A voice from sleep called back. “Nini? What? Who’s out there?”
“It is I, Ayira Mukendi. Please, open door. You must come with me now.”
Angled shafts of light moving through cracks, scuffling feet, then the door pulled back. David, squinting and shirtless, peered down with his flashlight beam into Ayira’s frantic eyes. “What’s wrong, Ayira? Are you sick?”
She glanced at his concerned young face, then grabbed his hand and tugged. “We must go now, Bwana David. They come for you.”
He grasped her shoulder with his free hand, steadying her trembling body. “Hold on, Ayira. What are you talking about? Who’s coming for me?”
Tears came with her words. “Wazee, elders, believe you made me with child and come ninyiua, kill you.”
He jerked away from her, breaking their connection. “What?!”
Ayira reached out to him, but he stepped back. “They no believe me. I say not you.”
“Well—Well, you have to tell them who it was then. You did tell them, didn’t you?”
“I could not.” Ayira’s eyes fell to the ground. “I mean, I tell, but they no believe.”
“Well, why not, for Christ’s sake?”
Her eyes suddenly grew wide. “Usu! Quiet!”
Whipping around, Ayira scanned the open field, angling her head. She turned back, hands clasped together. “We must go now! They come.”
“Wait. I’ll get dressed and talk to them.”
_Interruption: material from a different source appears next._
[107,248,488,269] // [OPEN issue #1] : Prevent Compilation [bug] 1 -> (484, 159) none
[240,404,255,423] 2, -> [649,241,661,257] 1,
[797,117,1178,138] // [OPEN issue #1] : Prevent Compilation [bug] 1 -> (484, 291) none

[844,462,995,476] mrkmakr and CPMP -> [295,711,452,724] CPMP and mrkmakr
“La! No!” She grabbed his hand again, pulling in desperation. “If find me here, kill us both.”
David wrenched away from her to stare back toward the village. Bobbing firelight flickered through the swaying brush, harried voices arrived sharply with the breeze. The sudden sweat surfacing on his skin was a prelude to his actions. He grabbed the small backpack off the end of the bed, and flung himself out the door pulling Ayira along by the wrist. When they reached the jungle, Ayira moved in front.
“You must follow me. We take path animal, not path people.”
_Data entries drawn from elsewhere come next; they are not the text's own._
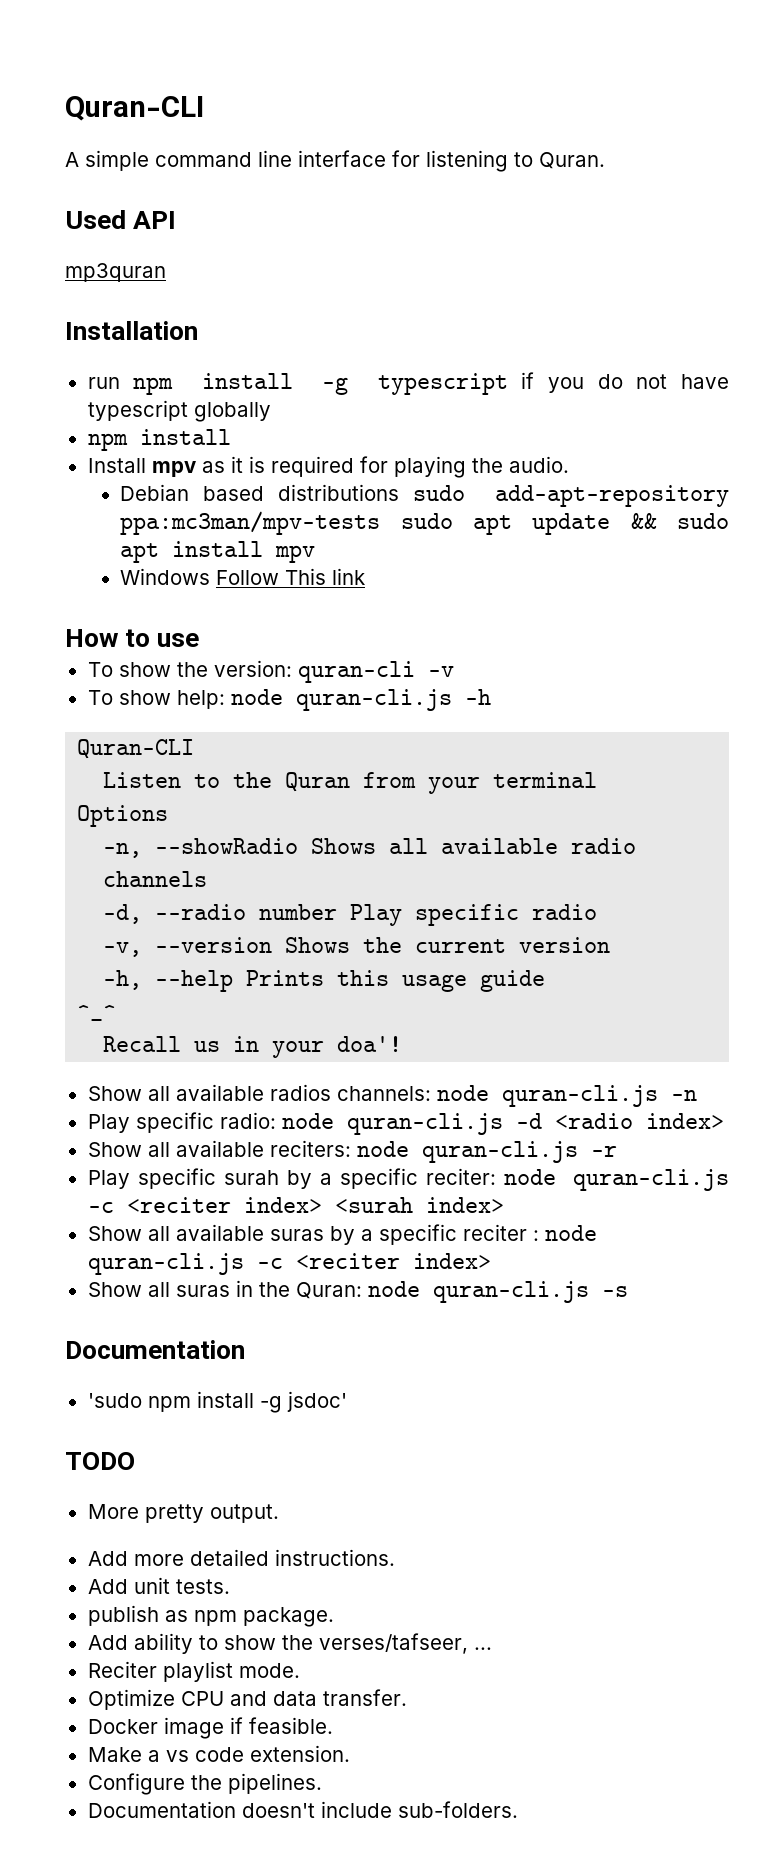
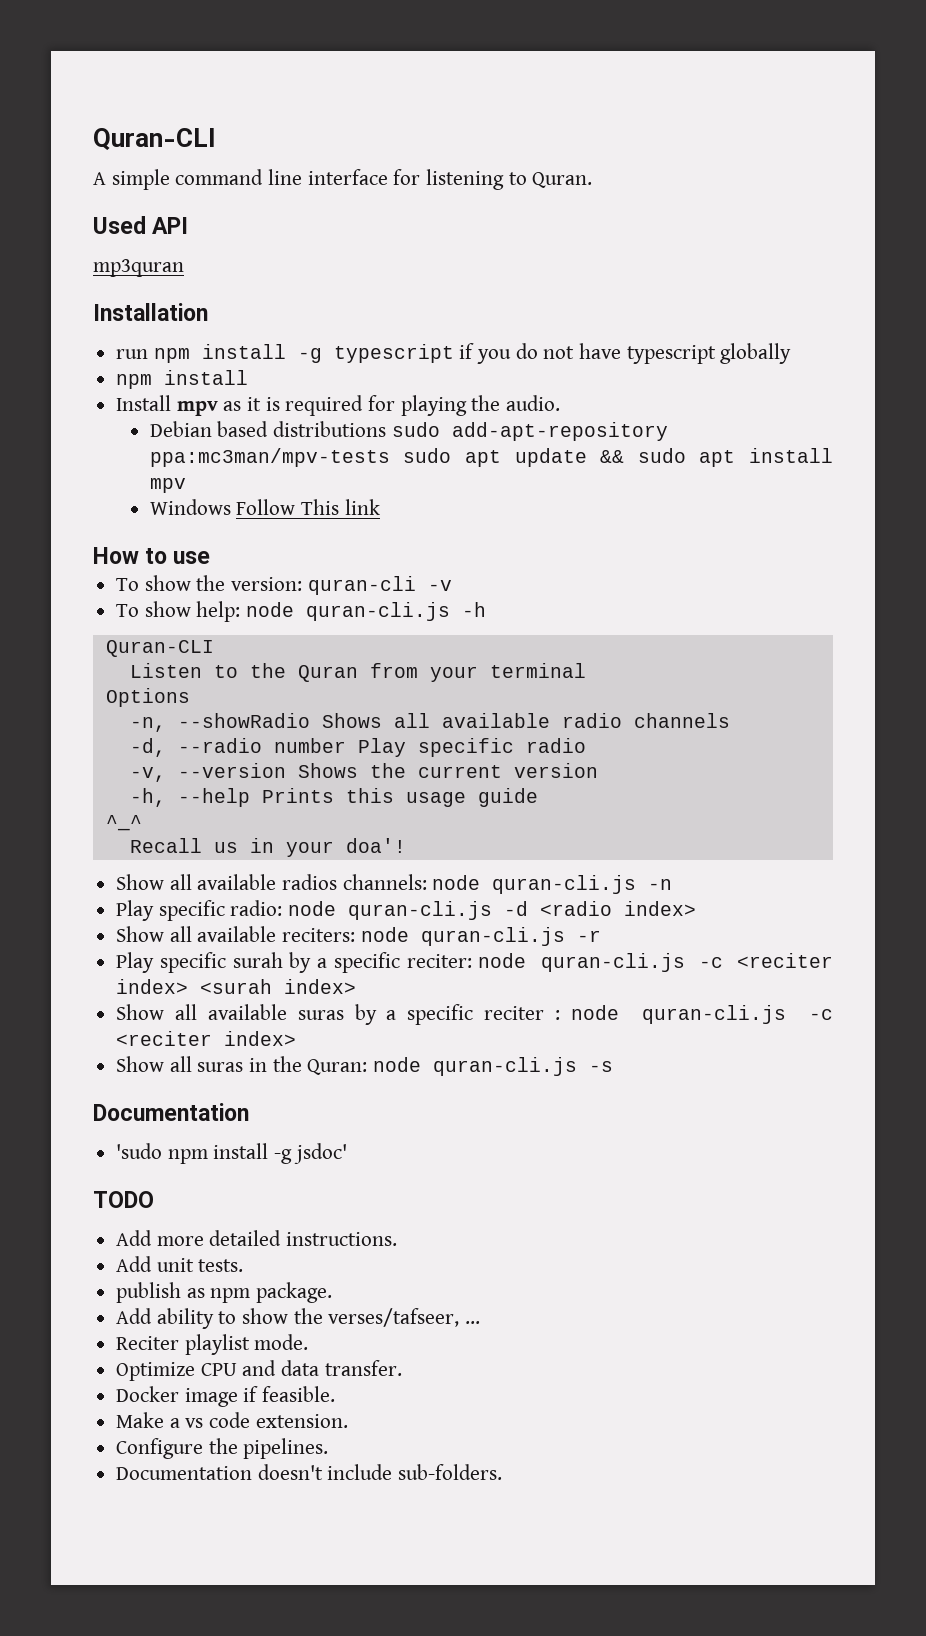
[87,1504,279,1523] // More pretty output. -> (154, 1199) none

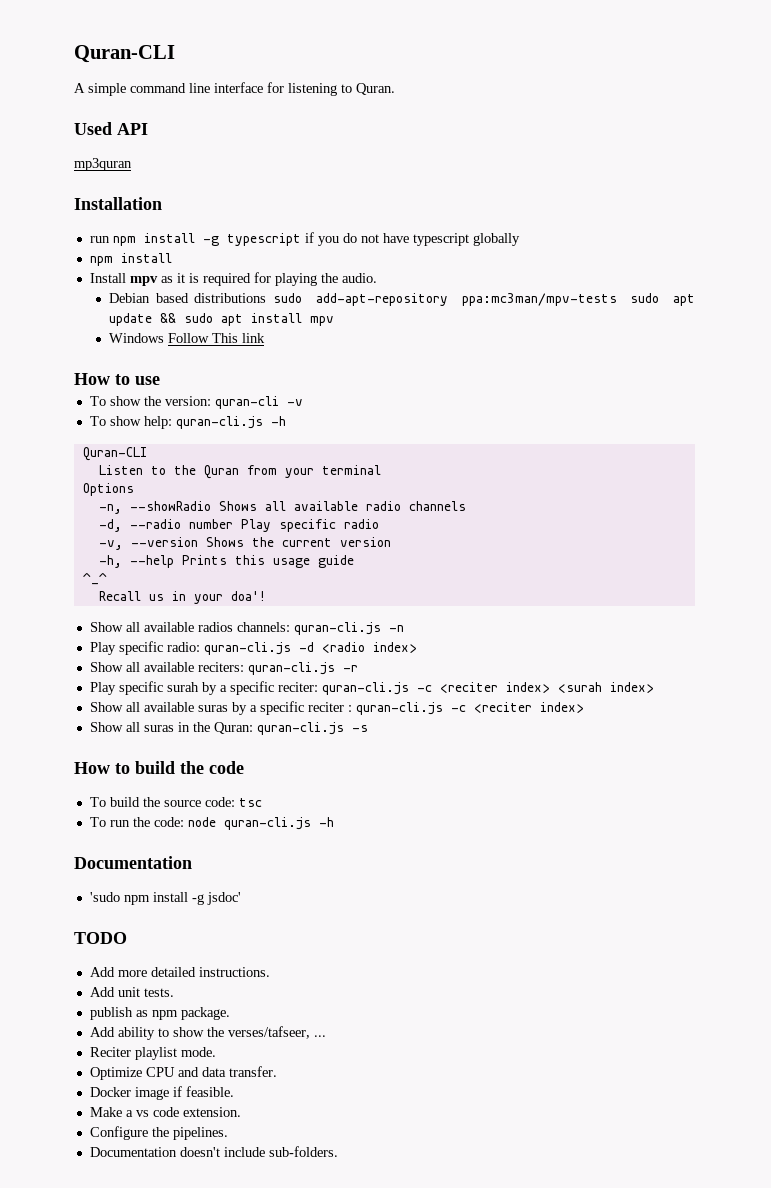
[246,602,295,617] node -> (172, 422) none
[432,875,481,890] node -> (290, 627) none
[288,901,337,916] node -> (200, 647) none
[360,927,409,942] node -> (244, 667) none
[478,953,527,968] node -> (318, 687) none
[570,1005,619,1020] node -> (352, 708) none
[373,1057,614,1076] node quran-cli.js -s -> [256,722,368,735] [74,761,244,774] [89,797,262,807] [89,817,334,830] quran-cli.js -s // How to build the code // To build the source code: tsc // To run the code: node quran-cli.js -h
They ran at a quick pace, Ayira scouting ahead, David continuously glancing back, panting with rising fear. Within the cover of the trees the spongy ground absorbed the shock of their heavy strides, but through the intermittent open spaces, sharp grasses sliced at their arms as their heels pounded against the hard, rutted path that twisted their toes. Several minutes in, Ayira veered off the main trail, pushing easily through bushes and branches clouding the way. Though the jungle floor was hidden beneath spidery branches and broad ferns, she read the way by following the line of sparser vegetation ahead of her. This path was soft but firm, for animal feet didn’t wear away the soil down to the roots and rock.
“Good you take our ways, Bwana David. Other waja, foreigners, cannot walk in bare feet.”
“Ayira, you have to tell me who did this to you.”
She glanced back as they crossed an open patch of brush and grass, moonlight glinting off teary eyes. “It was nobody, Bwana David.”
David’s eyes raked her with bewilderment. In other parts of the continent her protruding stomach might be from malnutrition, but not here. He knew his comment sounded ridiculous as it left his lips.
“Maybe you ate something bad.”
“No. I am with child.”
“But, Ayira, what you’re saying isn’t possible if you haven’t been with a man.”
“The elders do not care what possible. They know not the way of outsiders, so believe you made possible. They know I not lie with mawanaume kijiji, village man.”
“Well, how do they know that?”
“They have looked me and my kizinda is there, still.”